On Mon, 11 Apr 2011 15:25:22 +0200, Martin Hammerschmied <gestatten(a)gmail.com>
i'm having an issue using a kernel i wrote. the goal is to simulate a
recurrent neural network. the experimental code is attached. it
contains two sequential simulations, the first one runs on the GPU,
the second one on the CPU. just for performance comparison.

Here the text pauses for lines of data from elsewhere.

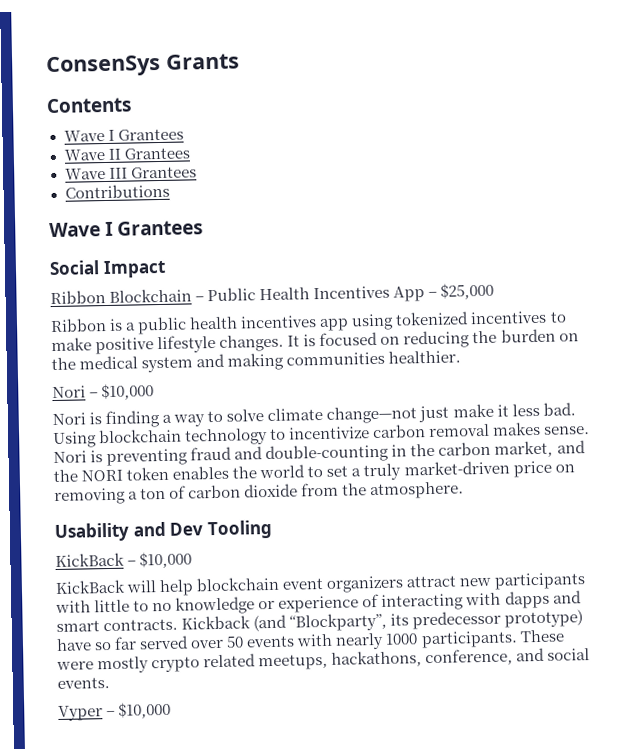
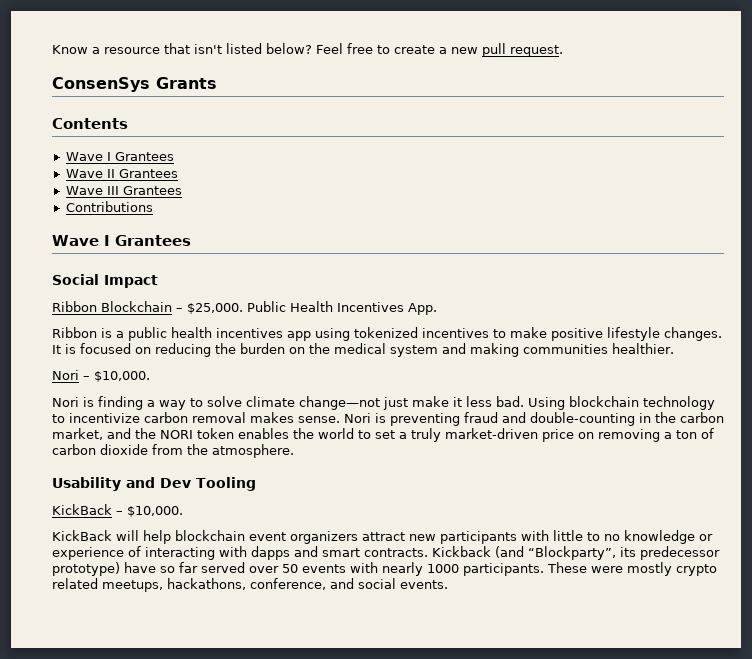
+ Know a resource that isn't listed below? Feel free to create a new pull request.
- Ribbon Blockchain – Public Health Incentives App – $25,000
+ Ribbon Blockchain – $25,000. Public Health Incentives App.
- Nori – $10,000
+ Nori – $10,000.
- KickBack – $10,000
+ KickBack – $10,000.
- Vyper – $10,000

everything seems to work just fine as long as:
- the number of timesteps (num_samples) is below 20k
- the size of the network (res_dim) is below 300 nodes
both results are the same, everything works as expected (GPU -> cracy
fast, CPU -> ridiculously slow). but as soon as these numbers get too
high, something strange happens. the computation seems to work but i
receive the following exception when copying the results back to
python via gpuarray.get()
Traceback (most recent call last):
File "<ipython console>", line 1, in <module>
line 122, in runfile
File "/home/.../sandbox.py", line 71, in <module>
tmp = gpu_x.get()
line 115, in get
LaunchError: cuMemcpyDtoH failed: launch timeout
when i leave out the get() line everything seems to work. the same
thing happens whithout X running.
does someone have an idea what's going on?
CUDA reports errors belatedly. (In your case, the 'segfault' in your
kernel is reported on the next memory transfer.) If you'd like to
convince yourself that the error is there before the transfer, call
driver.Context.synchronize() right after your kernel call.